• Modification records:
=====
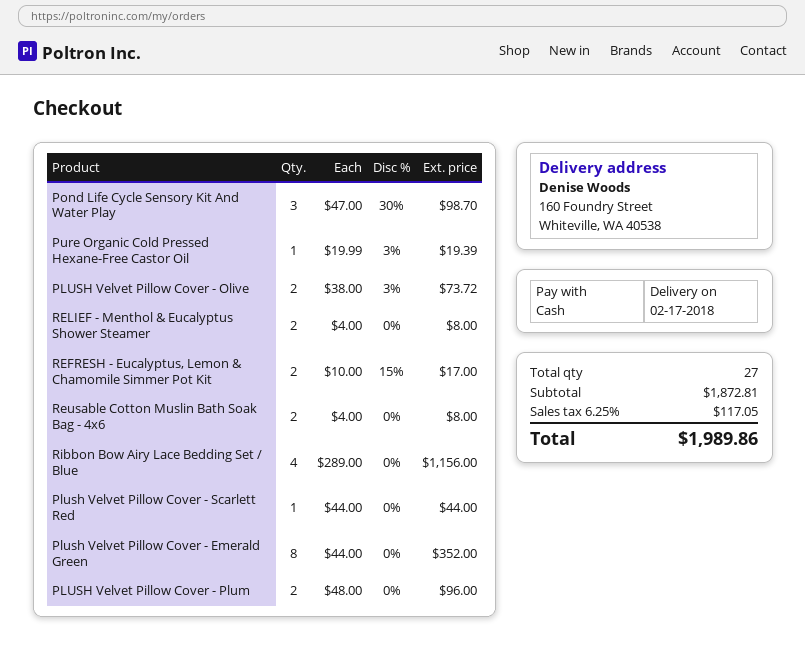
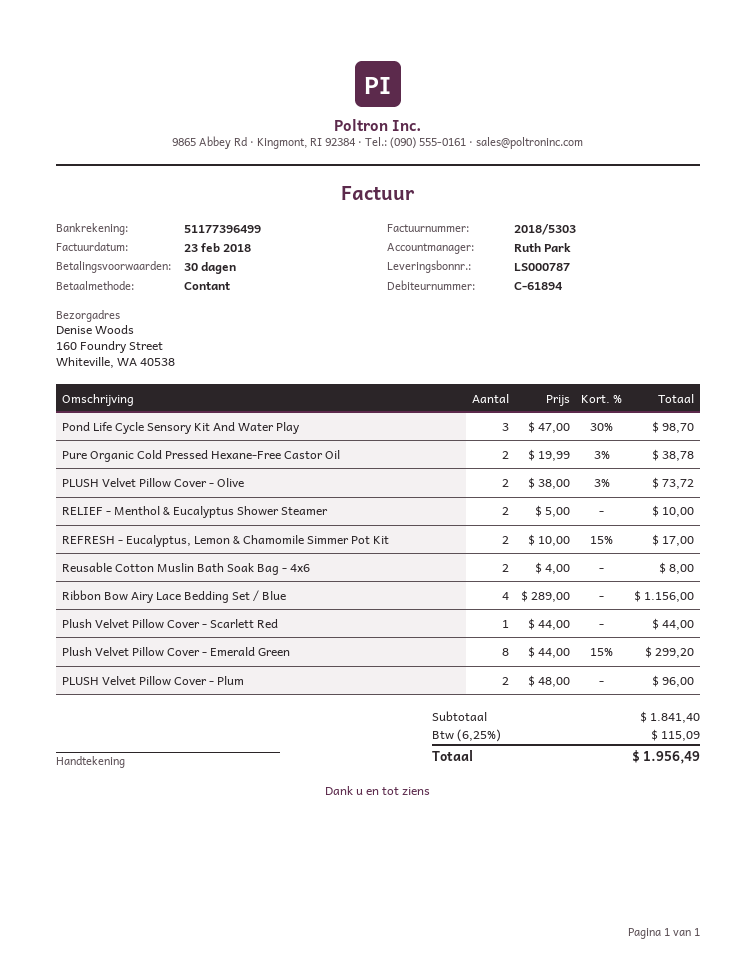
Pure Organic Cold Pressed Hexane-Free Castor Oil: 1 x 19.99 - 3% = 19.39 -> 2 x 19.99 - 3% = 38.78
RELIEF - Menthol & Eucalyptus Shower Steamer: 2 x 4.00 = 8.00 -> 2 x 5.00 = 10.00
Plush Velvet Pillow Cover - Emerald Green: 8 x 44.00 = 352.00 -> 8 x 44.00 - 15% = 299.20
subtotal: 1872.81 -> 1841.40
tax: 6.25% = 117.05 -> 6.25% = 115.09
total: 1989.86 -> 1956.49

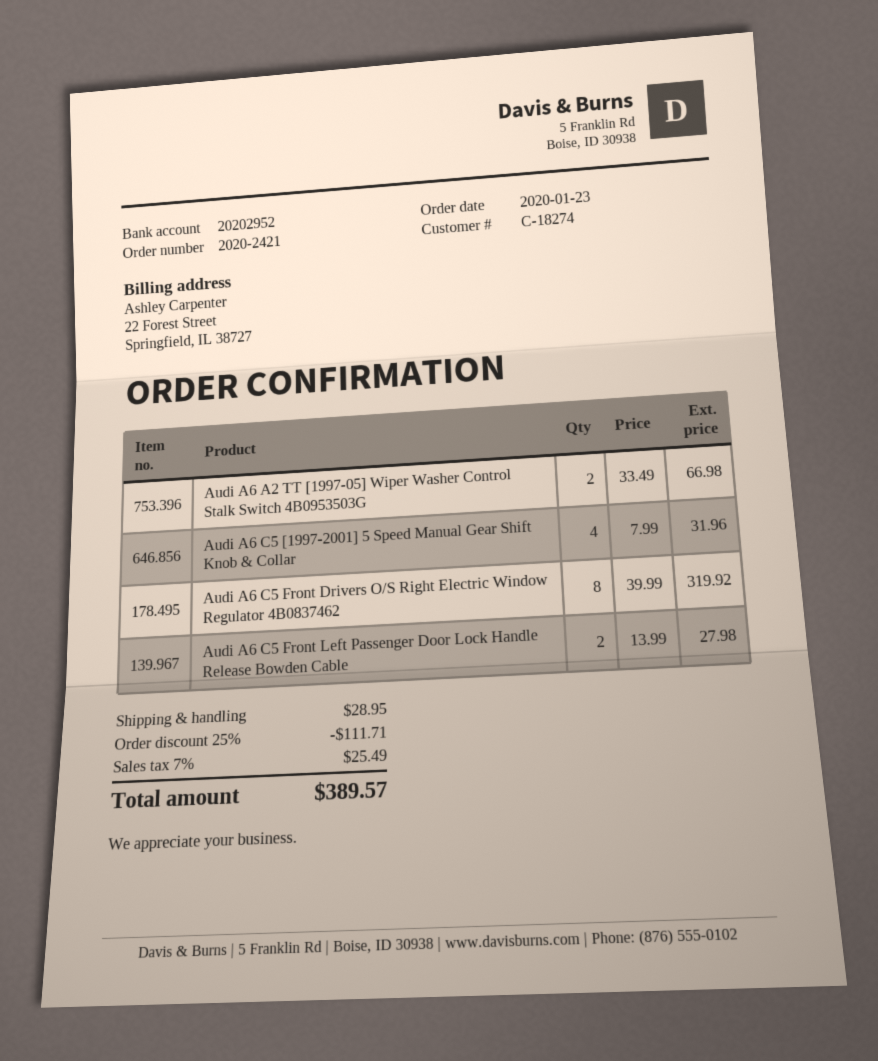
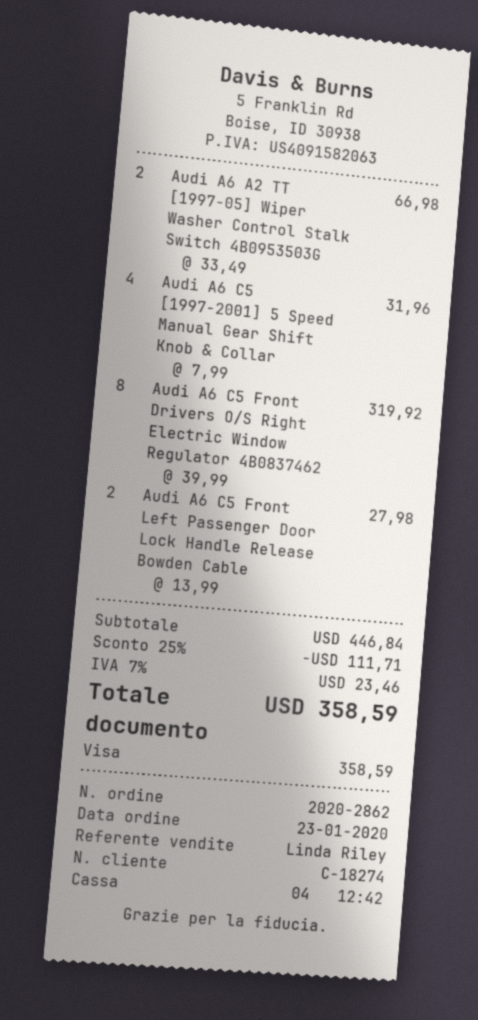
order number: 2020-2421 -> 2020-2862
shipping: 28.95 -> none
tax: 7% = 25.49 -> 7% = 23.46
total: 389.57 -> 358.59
=====
Please repeat the data verbatim and leave the pictures out of your copy.

Pure Organic Cold Pressed Hexane-Free Castor Oil: 1 x 19.99 - 3% = 19.39 -> 2 x 19.99 - 3% = 38.78
RELIEF - Menthol & Eucalyptus Shower Steamer: 2 x 4.00 = 8.00 -> 2 x 5.00 = 10.00
Plush Velvet Pillow Cover - Emerald Green: 8 x 44.00 = 352.00 -> 8 x 44.00 - 15% = 299.20
subtotal: 1872.81 -> 1841.40
tax: 6.25% = 117.05 -> 6.25% = 115.09
total: 1989.86 -> 1956.49

order number: 2020-2421 -> 2020-2862
shipping: 28.95 -> none
tax: 7% = 25.49 -> 7% = 23.46
total: 389.57 -> 358.59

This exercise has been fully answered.